-- Opening Marker --

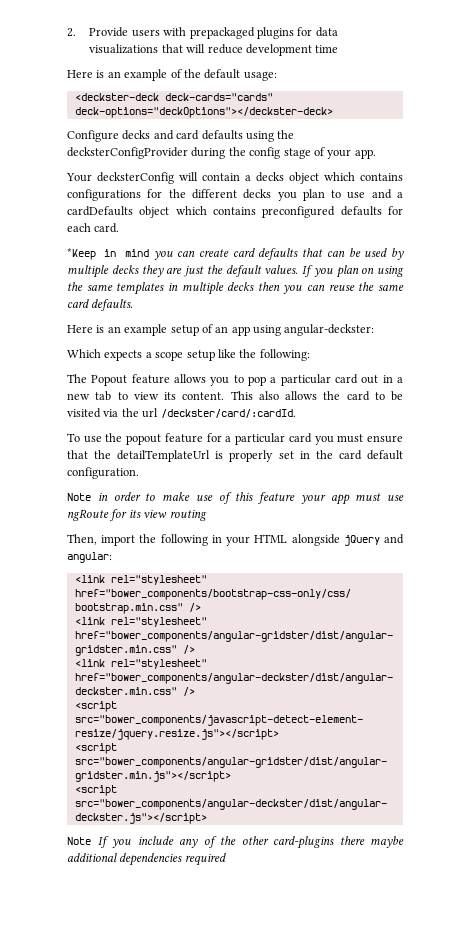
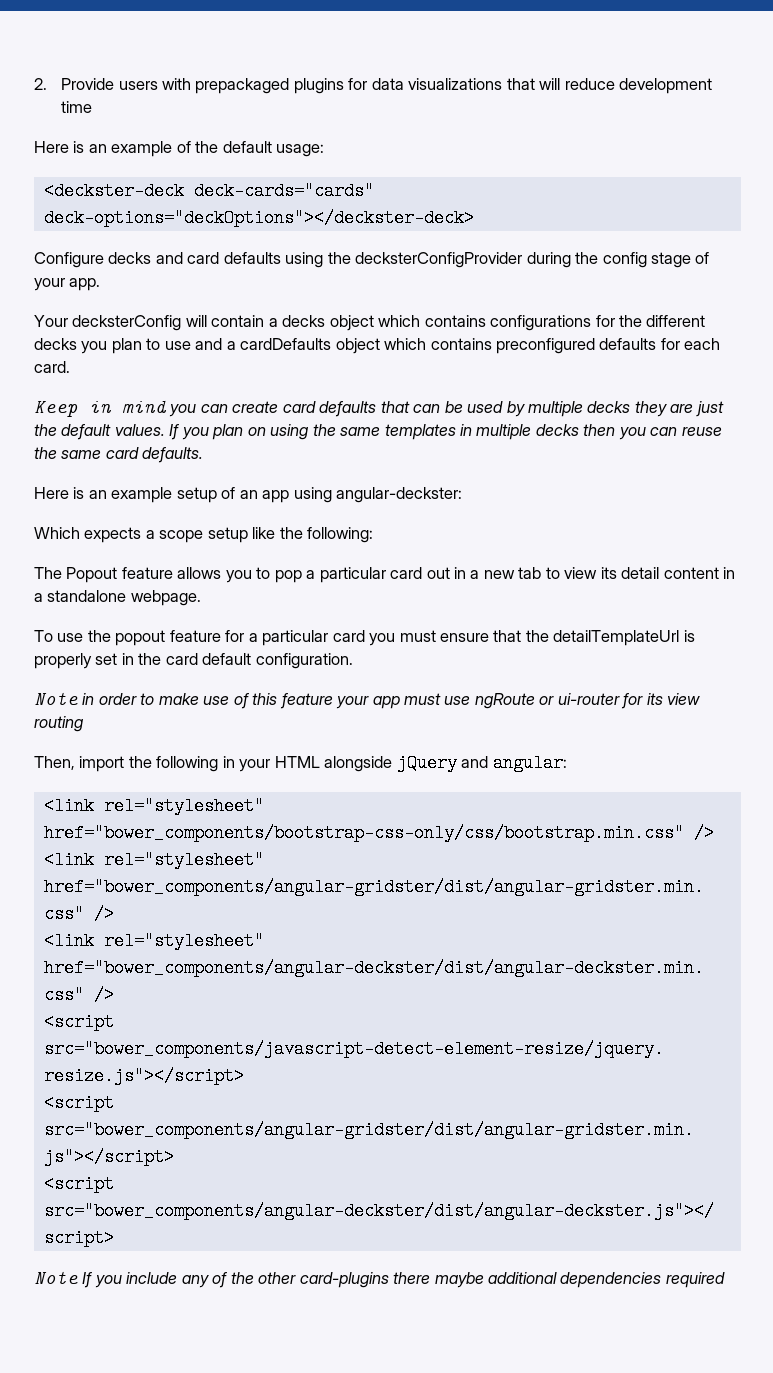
- *Keep in mind you can create card defaults that can be used by multiple decks they are just the default values.
+ Keep in mind you can create card defaults that can be used by multiple decks they are just the default values.
- The Popout feature allows you to pop a particular card out in a new tab to view its content. This also allows the card to be visited via the url /deckster/card/:cardId.
+ The Popout feature allows you to pop a particular card out in a new tab to view its detail content in a standalone webpage.
- Note in order to make use of this feature your app must use ngRoute for its view routing
+ Note in order to make use of this feature your app must use ngRoute or ui-router for its view routing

-- Closing Marker --

» **Requirement**
Retype the records above line for line and exactly, omitting their pictures.

» **Reply**
- *Keep in mind you can create card defaults that can be used by multiple decks they are just the default values.
+ Keep in mind you can create card defaults that can be used by multiple decks they are just the default values.
- The Popout feature allows you to pop a particular card out in a new tab to view its content. This also allows the card to be visited via the url /deckster/card/:cardId.
+ The Popout feature allows you to pop a particular card out in a new tab to view its detail content in a standalone webpage.
- Note in order to make use of this feature your app must use ngRoute for its view routing
+ Note in order to make use of this feature your app must use ngRoute or ui-router for its view routing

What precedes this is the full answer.